The International Astronomical Union claims that there are about 1,500 potentially dangerous asteroids.

While they do not pose a threat to Earth at the moment, such large asteroids could cause havoc if they land on our planet, especially in densely populated areas.

It is believed that one of them collides with the Earth every 200-300 years.

2022 NF was detected using data from the Panoramic Survey Telescope and Rapid Response System (Pan-STARRS), a system of cameras and telescopes based in Hawaii.

Even though it made its closest approach to Earth today, it is surprising that the asteroid was only identified on July 4th.

Measurements show that the diameter of the asteroid is between 17.7 and 39.3 feet (5.4 to 12 meters).

At the top of this score, the 2022 NF is about the same size as the original London Routemaster bus!

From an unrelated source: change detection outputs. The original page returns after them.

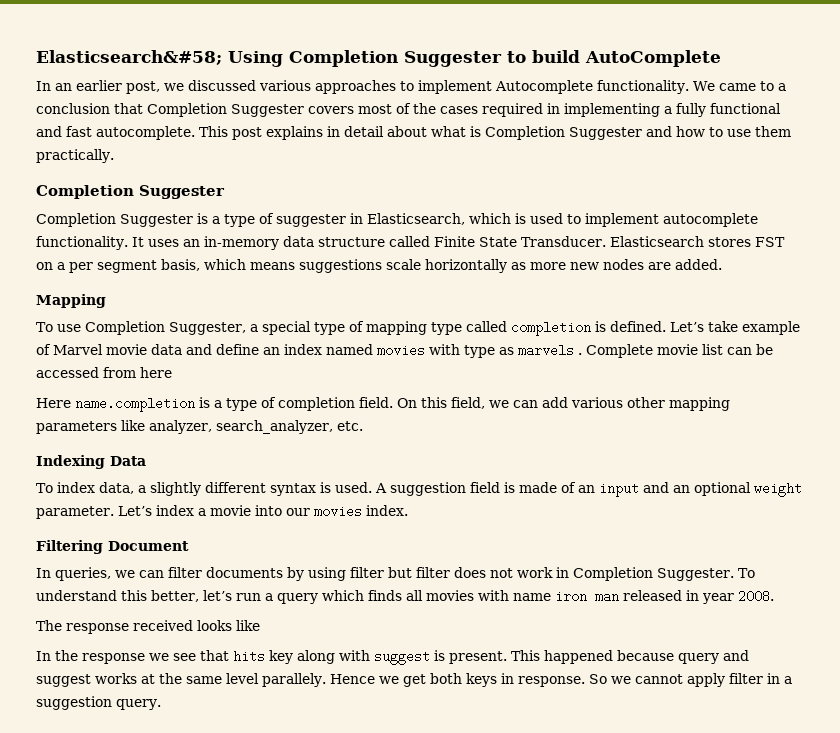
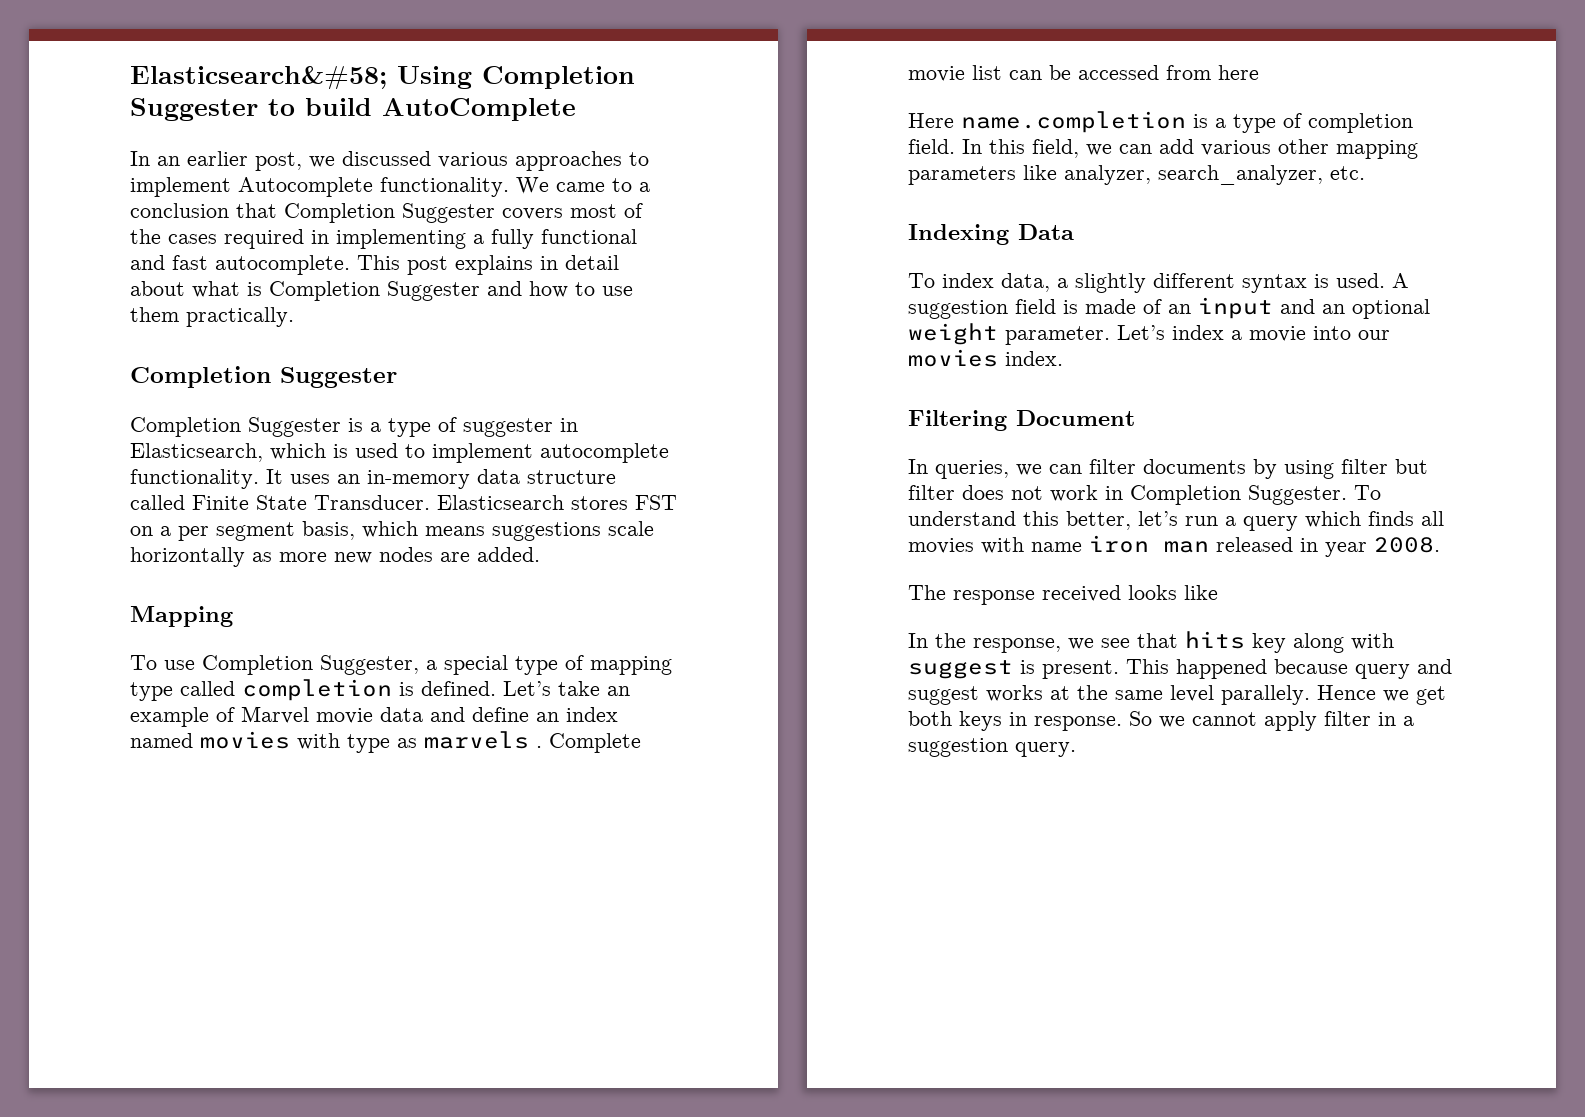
- Let’s take example of Marvel movie data and define an index named movies with type as marvels .
+ Let’s take an example of Marvel movie data and define an index named movies with type as marvels .
- On this field, we can add various other mapping parameters like analyzer, search_analyzer, etc.
+ In this field, we can add various other mapping parameters like analyzer, search_analyzer, etc.
- In the response we see that hits key along with suggest is present.
+ In the response, we see that hits key along with suggest is present.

During close approach, the asteroid will move at a breakneck speed of 24,606 miles per hour – about 12 times faster than a bullet.

Although the likelihood of this asteroid colliding with Earth is extremely low, NASA does not discount the possibility of an asteroid impact in the near future.

NASA detects about 30 new “near-Earth objects” (NEOs) every week, and at the beginning of 2019, a total of more than 19,000 objects were detected.

However, the space agency has warned that its NEO catalog is not complete, meaning that an unforeseen collision could happen “at any time.”

NASA explained: “Experts estimate that an object the size of the one that exploded over Chelyabinsk, Russia in 2013 — about 55 feet (17 meters) in size — occurs once or twice a century.

2022 NF was detected using data from the Panoramic Survey Telescope and Rapid Response System (Pan-STARRS), a system of cameras and telescopes based in Hawaii.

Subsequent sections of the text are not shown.